Error-tolerant Stream Processing System Design (ESP-SD)
Lead Research Organisation:
University College London
Department Name: Electronic and Electrical Engineering
Abstract
The energy dissipation and fault rates in future CMOS integration are expected to require the abandonment of traditional system reliability in favour of approaches that control errors across the application, runtime support, and system architecture. Commercial stakeholders of stream processing applications, such as multimedia analysis & retrieval and webpage ranking systems, already feel the strain of inadequate system-level scaling and robustness under increasing user demand. While such applications can tolerate certain imprecision (errors) in their calculations, this aspect is currently not used for system scalability and resilience.
The ESP-SD project will derive theory, methods, and a prototype set of tools for scalable adjustment of computation and error-propagation in stream processing applications operating under a fault-generating computing environment. This will be achieved via the following innovations:
* stochastic models of error tolerance in algorithms for multimedia and linked-data analytics (used in audio/video matching, semantic multimedia retrieval, webpage ranking systems, etc.);
* new forms of accelerated error-tolerant computation within numerical stream processing libraries;
* opportunistic designs for compiler and runtime support offering graceful resilience to runtime errors.
ESP-SD aims for up to two orders of magnitude of throughput and energy scaling against conventional processing (under the same platform), with application results that are reliable in a stochastic sense. That is, all mechanisms for acceleration, energy saving and reliability in ESP-SD are geared towards minimizing the "expected" error in applications, and not the worst-case error.
The project will derive practical designs demonstrating its impact, examples of which are provided in the "Impact Summary" and the "Pathways to Impact" on JeS.
The ESP-SD project will derive theory, methods, and a prototype set of tools for scalable adjustment of computation and error-propagation in stream processing applications operating under a fault-generating computing environment. This will be achieved via the following innovations:
* stochastic models of error tolerance in algorithms for multimedia and linked-data analytics (used in audio/video matching, semantic multimedia retrieval, webpage ranking systems, etc.);
* new forms of accelerated error-tolerant computation within numerical stream processing libraries;
* opportunistic designs for compiler and runtime support offering graceful resilience to runtime errors.
ESP-SD aims for up to two orders of magnitude of throughput and energy scaling against conventional processing (under the same platform), with application results that are reliable in a stochastic sense. That is, all mechanisms for acceleration, energy saving and reliability in ESP-SD are geared towards minimizing the "expected" error in applications, and not the worst-case error.

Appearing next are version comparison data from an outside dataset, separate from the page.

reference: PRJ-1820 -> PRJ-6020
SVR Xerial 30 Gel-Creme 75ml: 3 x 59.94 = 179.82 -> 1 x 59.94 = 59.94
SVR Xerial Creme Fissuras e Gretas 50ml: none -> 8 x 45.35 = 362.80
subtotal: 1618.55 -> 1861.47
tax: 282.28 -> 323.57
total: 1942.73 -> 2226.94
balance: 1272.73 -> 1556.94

The project will derive practical designs demonstrating its impact, examples of which are provided in the "Impact Summary" and the "Pathways to Impact" on JeS.
Planned Impact
Cross-layer resiliency will most likely become a requirement for future HPC and embedded stream processing systems. ESP-SD will investigate methods for graceful precision degradation and error tolerance at the system level. The derived scientific publications could become trend setters in the evolution of stream-processing systems, while the provided demonstration results could pioneer future deployments within commercial systems, with the potential to influence consumer services used by millions of people.

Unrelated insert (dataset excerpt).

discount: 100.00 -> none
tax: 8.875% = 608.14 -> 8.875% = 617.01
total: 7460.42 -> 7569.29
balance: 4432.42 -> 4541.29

Indicative impact cases include (but are not limited to):
* Robust realisation of stream processing algorithms under processor hardware that did not pass the quality control and may exhibit transient errors due to process variations.

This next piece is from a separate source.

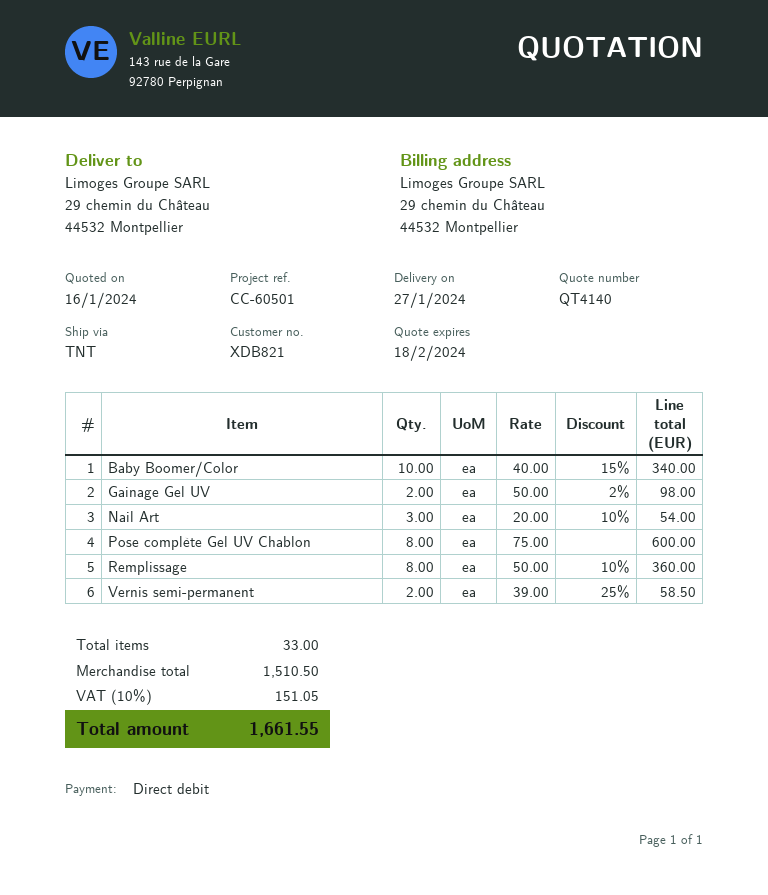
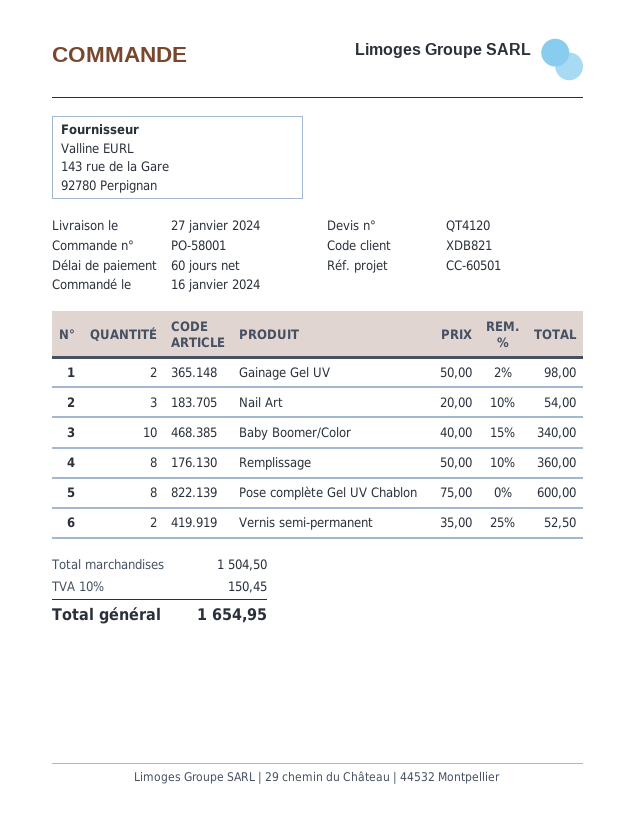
quote number: QT4140 -> QT4120
Vernis semi-permanent: 2 x 39.00 - 25% = 58.50 -> 2 x 35.00 - 25% = 52.50
subtotal: 1510.50 -> 1504.50
tax: 10% = 151.05 -> 10% = 150.45
total: 1661.55 -> 1654.95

* Use of ageing (low-performance, possibly unreliable) processor hardware at a lower-precision setting instead of being decommissioned.
* Development of entirely new single-instruction multiple-data (SIMD) instructions for graceful numerical computing, i.e., fault-tolerant SIMD extensions (termed as "turbo SIMD") with increased throughput and decreased energy consumption when deriving approximate results.
* Derivation of ultra low-power approximate stream processing primitives that could allow for "always on" stream analysis on mobile devices. For example, via the derived primitives, a mobile device could constantly capture and analyse visual, auditory and other sensory inputs (e.g., GPS and acceleration data) with very low overhead in energy consumption. Such analytics can be used to predict user needs and make automated intelligent suggestions based on contextual awareness.
* Creation of an integrated cross-layer framework where energy consumption, throughput increase, precision and fault tolerance are competing cost functions of the design: one can seamlessly be traded for the other.
* Consideration, for the first time, of user-centric questions such as: Do average guarantees of precision and quality-of service satisfy the end-user better than over-provisioned worst-case guarantees? Can a marketplace be created for bidding on prices for higher-precision outputs (e.g., in finance or media) with benefits for developers and more options for end users?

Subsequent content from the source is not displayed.